To evaluate the performance of the developed probabilistic models in this study, observed growth responses were collected from real food (emulsion-type sausages) in an additional study, and the observed growth responses from the study were compared with the predicted growth responses from developed probabilistic models. Because the predictions from the developed probabilistic models were expressed as numbers, growth was determined at more than 0.5 of growth probability (Yoon et al., 2012). In addition, growth responses (growth or no growth) from the sausages were determined at 1 Log CFU/g of S. aureus growth (Gwak et al., 2015; Koutsoumanis et al., 2004). Comparisons between predicted and observed growth response are presented in Table 3; the observed growth responses mostly agreed with the predicted growth responses. The accordance percentage between the predicted and observed growth responses was 93.86%, indicating that the developed probabilistic model was capable of predicting the growth responses of S. aureus in emulsion-type sausages, formulated with various concentrations of NaCl and NaNO2.

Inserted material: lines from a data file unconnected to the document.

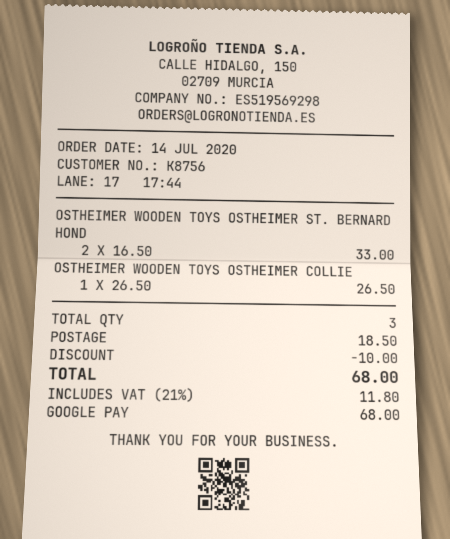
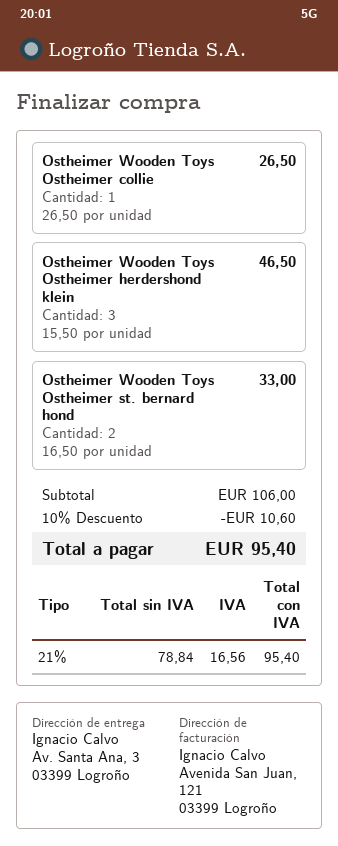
Ostheimer Wooden Toys Ostheimer herdershond klein: none -> 3 x 15.50 = 46.50
discount: 10.00 -> 10.60
shipping: 18.50 -> none
tax: 21% = 11.80 -> 21% = 16.56
total: 68.00 -> 95.40

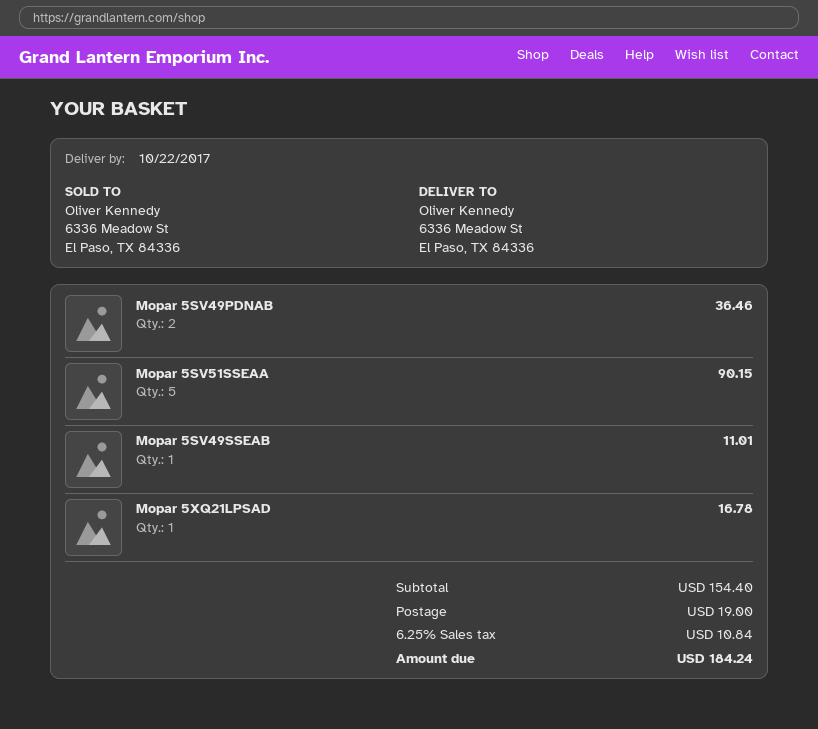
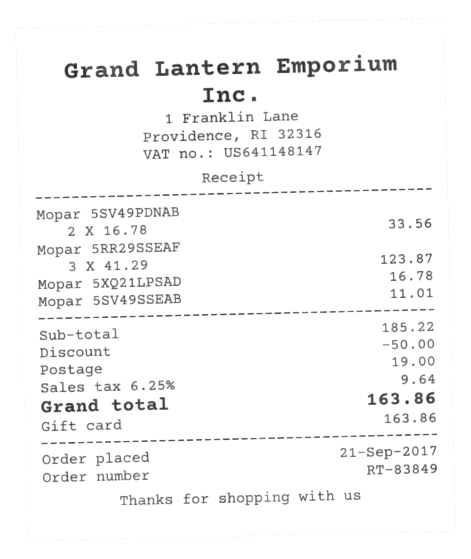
Mopar 5SV49PDNAB: 2 for 36.46 -> 2 for 33.56
Mopar 5SV51SSEAA: 5 for 90.15 -> none
Mopar 5RR29SSEAF: none -> 3 for 123.87
subtotal: 154.40 -> 185.22
discount: none -> 50.00
tax: 6.25% = 10.84 -> 6.25% = 9.64
total: 184.24 -> 163.86

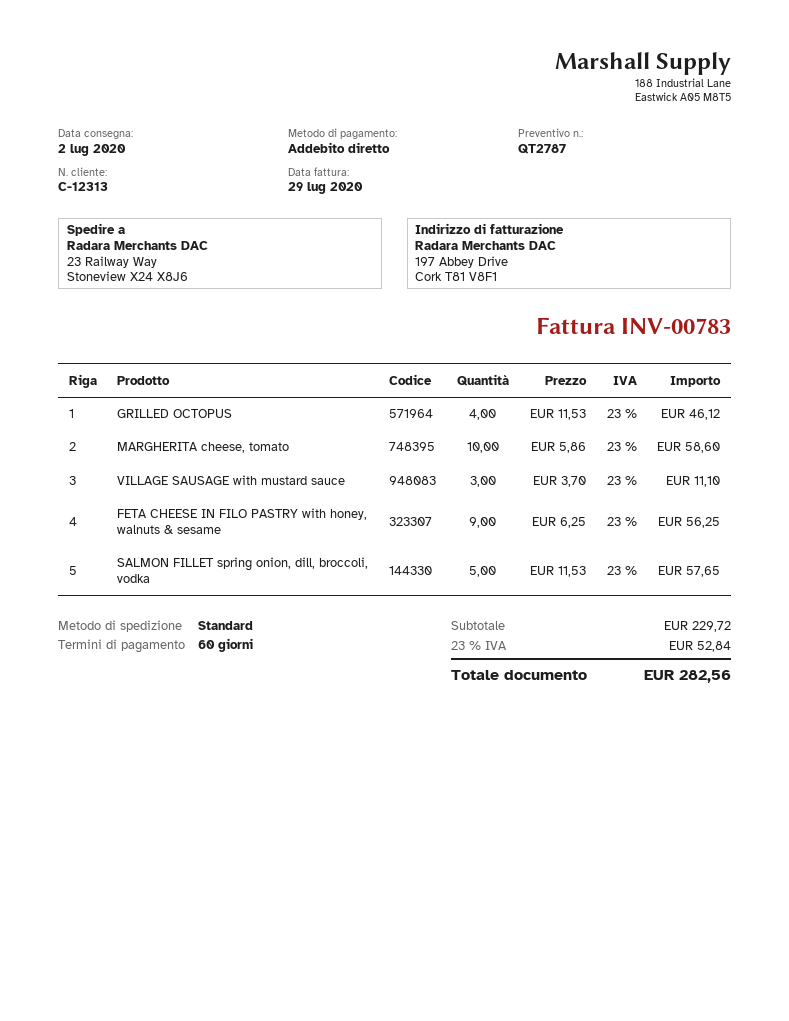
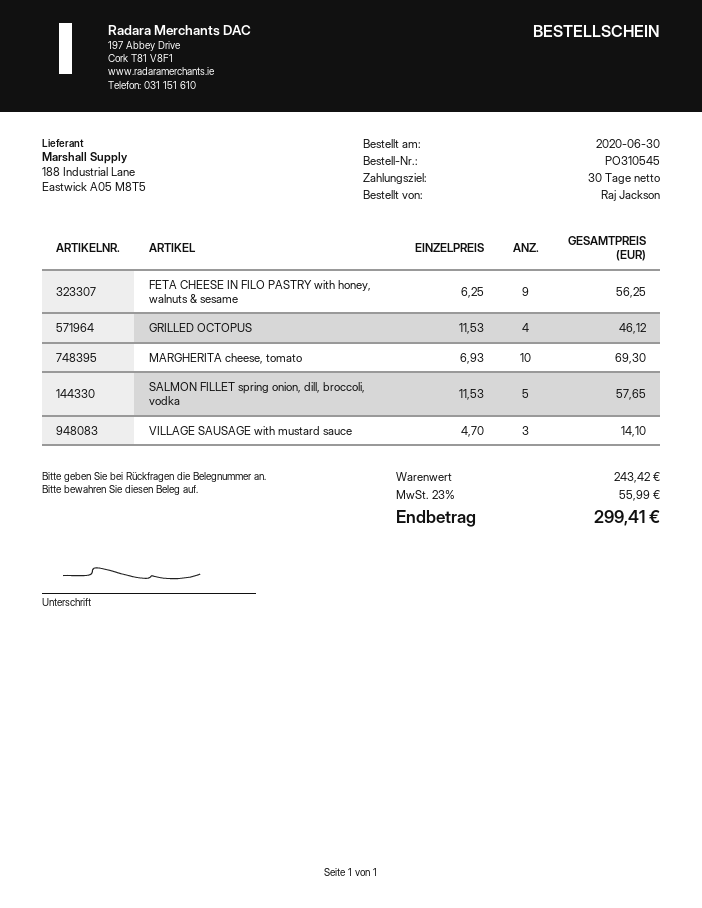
payment terms: 60 days -> 30 days
MARGHERITA cheese, tomato: 10 x 5.86 = 58.60 -> 10 x 6.93 = 69.30
VILLAGE SAUSAGE with mustard sauce: 3 x 3.70 = 11.10 -> 3 x 4.70 = 14.10
subtotal: 229.72 -> 243.42
tax: 23% = 52.84 -> 23% = 55.99
total: 282.56 -> 299.41

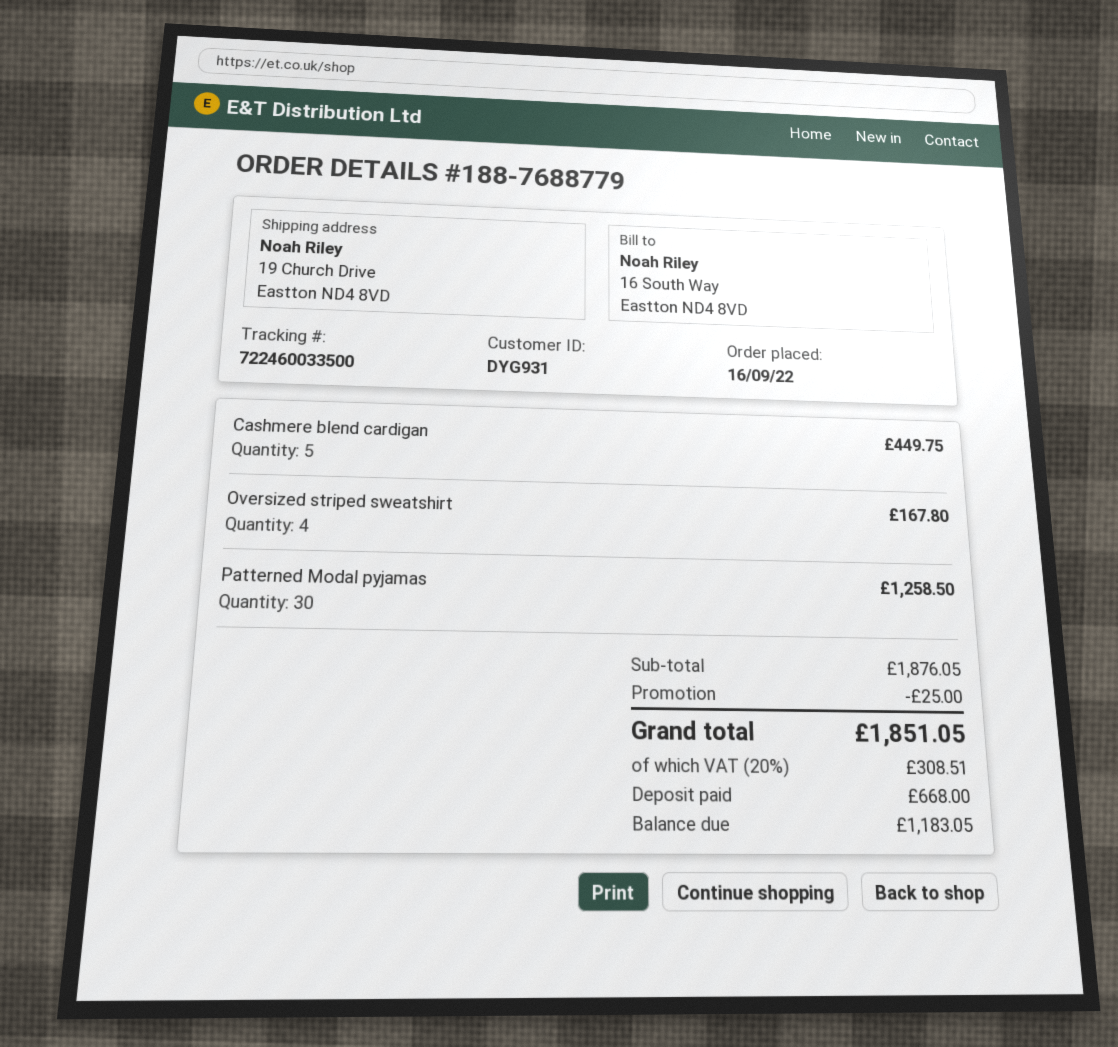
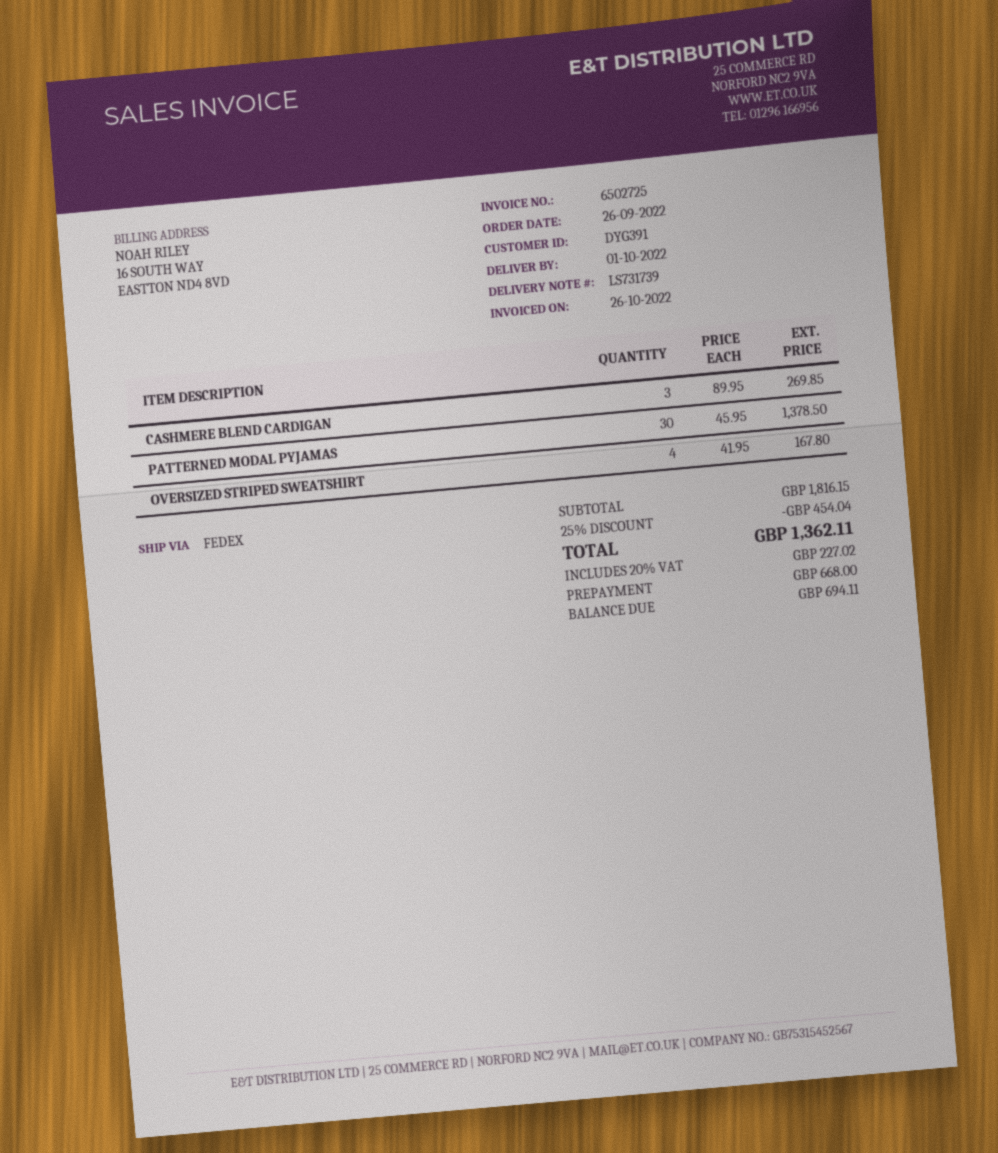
order date: 2022-09-16 -> 2022-09-26
customer number: DYG931 -> DYG391
Cashmere blend cardigan: 5 for 449.75 -> 3 for 269.85
Patterned Modal pyjamas: 30 for 1258.50 -> 30 for 1378.50
subtotal: 1876.05 -> 1816.15
discount: 25.00 -> 454.04
tax: 20% = 308.51 -> 20% = 227.02
total: 1851.05 -> 1362.11
balance: 1183.05 -> 694.11

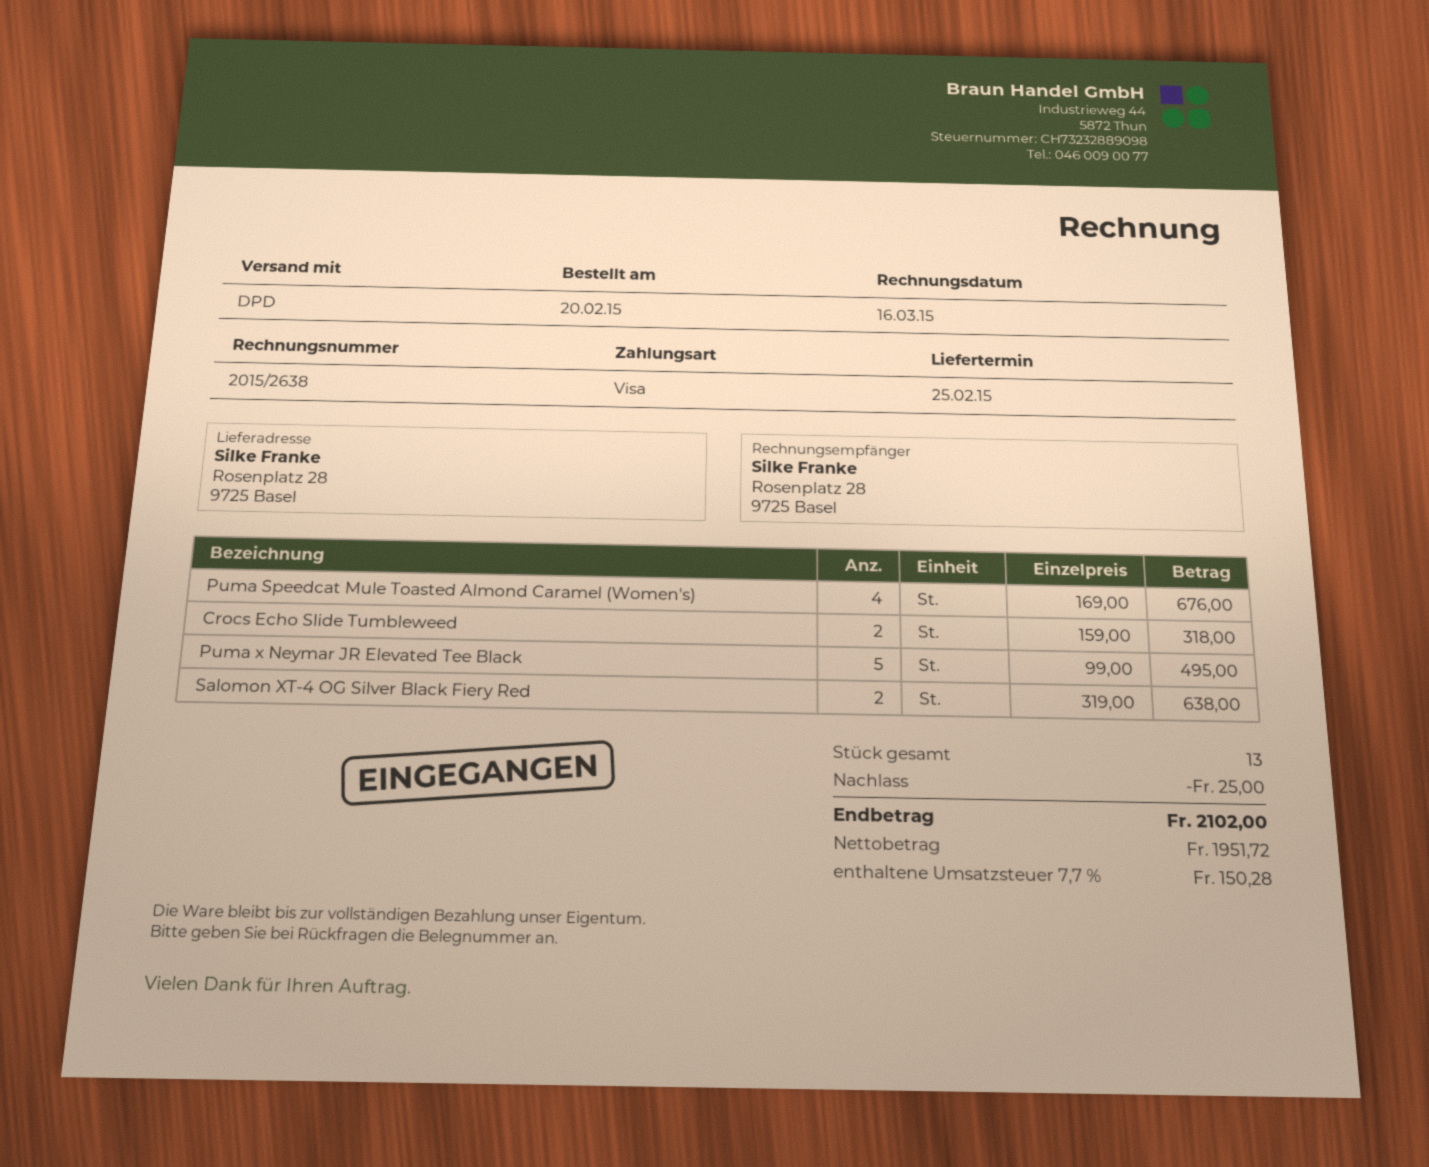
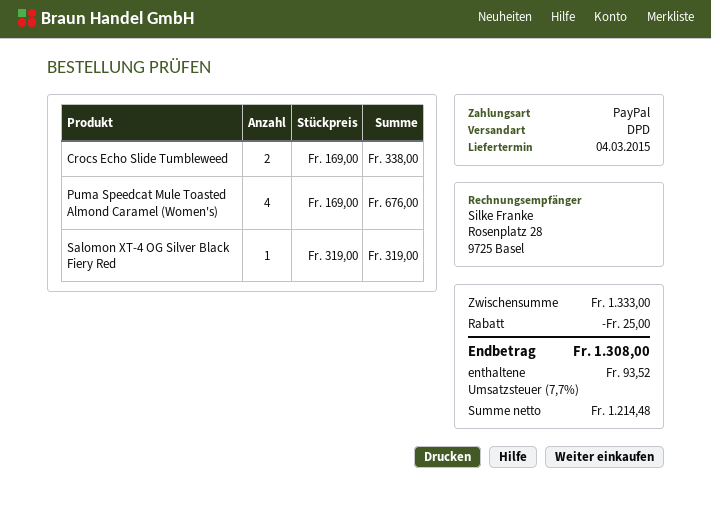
delivery date: 2015-02-25 -> 2015-03-04
payment method: Visa -> PayPal
Crocs Echo Slide Tumbleweed: 2 x 159.00 = 318.00 -> 2 x 169.00 = 338.00
Puma x Neymar JR Elevated Tee Black: 5 x 99.00 = 495.00 -> none
Salomon XT-4 OG Silver Black Fiery Red: 2 x 319.00 = 638.00 -> 1 x 319.00 = 319.00
net: 1951.72 -> 1214.48
tax: 7.7% = 150.28 -> 7.7% = 93.52
total: 2102.00 -> 1308.00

1)Time interval (h): 0, 120, 240, 360, 528, 696, 864, 1,080, 1,320. 2)Time interval (h): 0, 120, 240, 360, 528. 3)Time interval (h): 0, 120, 240, 360, 480.
In conclusion, the probabilistic models were appropriate for describing the growth responses of S. aureus at different concentrations of NaCl and NaNO2. Vacuum storage can inhibit S. aureus growth in emulsion-type sausages, and storage below 10℃ can inhibit S. aureus growth under aerobic storage conditions, even at low concentrations of NaCl and NaNO2. In storage above 10℃, a NaCl concentration of more than 1.25% is necessary to inhibit S. aureus growth effectively, but NaNO2 may not effectively inhibit S. aureus growth.